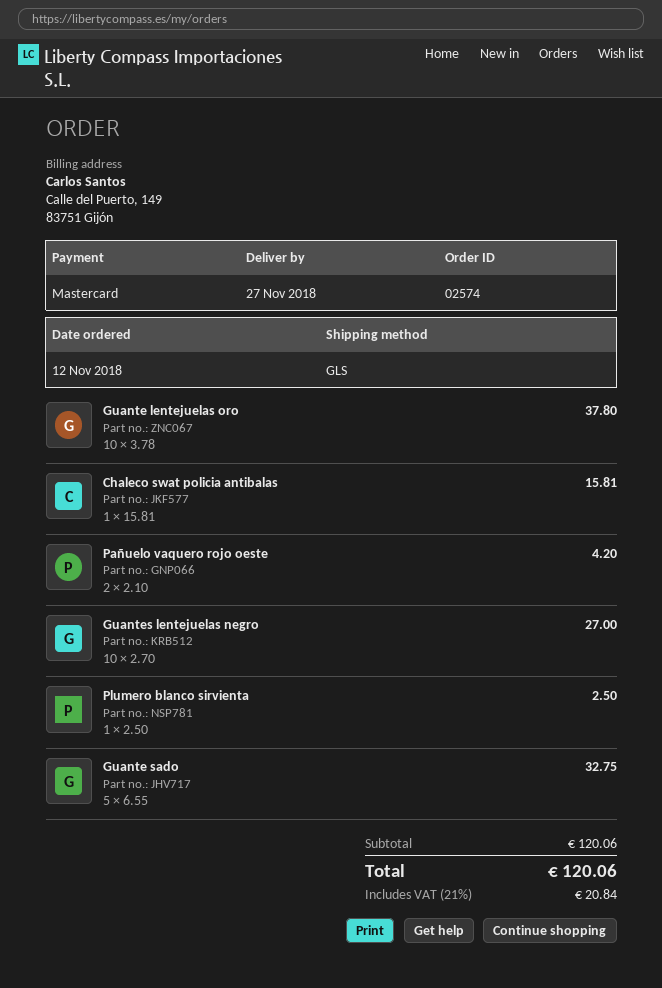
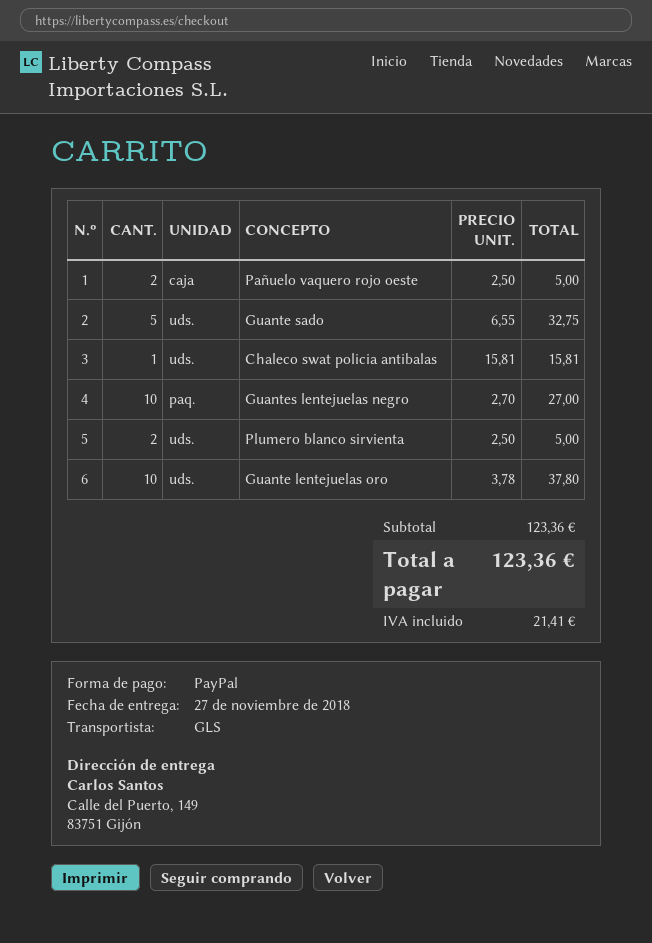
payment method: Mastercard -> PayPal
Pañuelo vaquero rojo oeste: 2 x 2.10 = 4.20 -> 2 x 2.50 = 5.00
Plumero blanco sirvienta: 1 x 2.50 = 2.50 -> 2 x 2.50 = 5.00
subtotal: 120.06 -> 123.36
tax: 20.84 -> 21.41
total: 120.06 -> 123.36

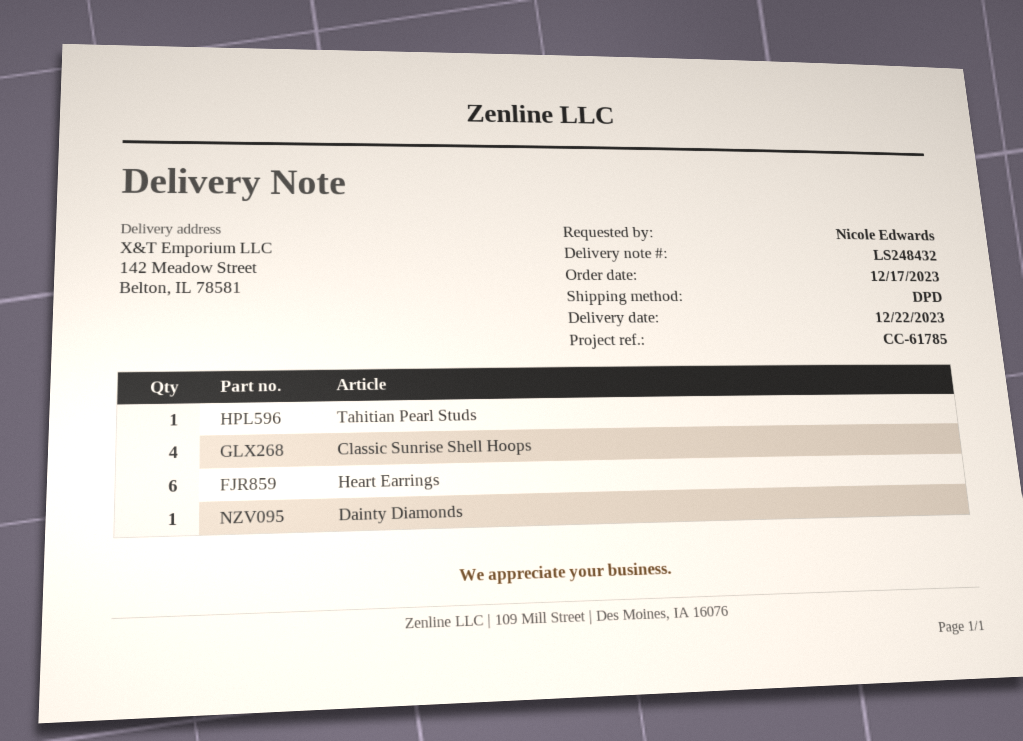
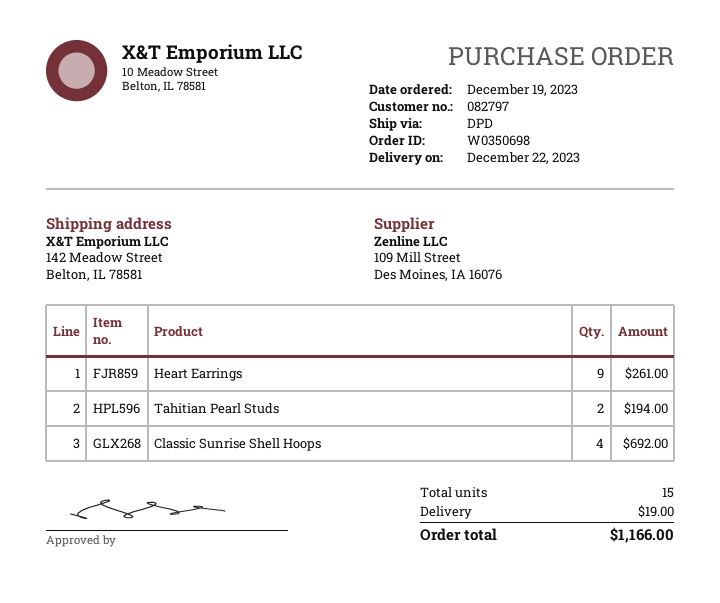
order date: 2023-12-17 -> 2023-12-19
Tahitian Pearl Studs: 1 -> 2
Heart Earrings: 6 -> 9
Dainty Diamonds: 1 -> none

┄┄┄┄┄┄┄┄┄┄

- [Your assignment]
Pictures stay out. Copy exactly, and only, the lines from the one containing "Plumero blanco sirvienta: 1" through the end of the data.

- [Answer space]
Plumero blanco sirvienta: 1 x 2.50 = 2.50 -> 2 x 2.50 = 5.00
subtotal: 120.06 -> 123.36
tax: 20.84 -> 21.41
total: 120.06 -> 123.36

order date: 2023-12-17 -> 2023-12-19
Tahitian Pearl Studs: 1 -> 2
Heart Earrings: 6 -> 9
Dainty Diamonds: 1 -> none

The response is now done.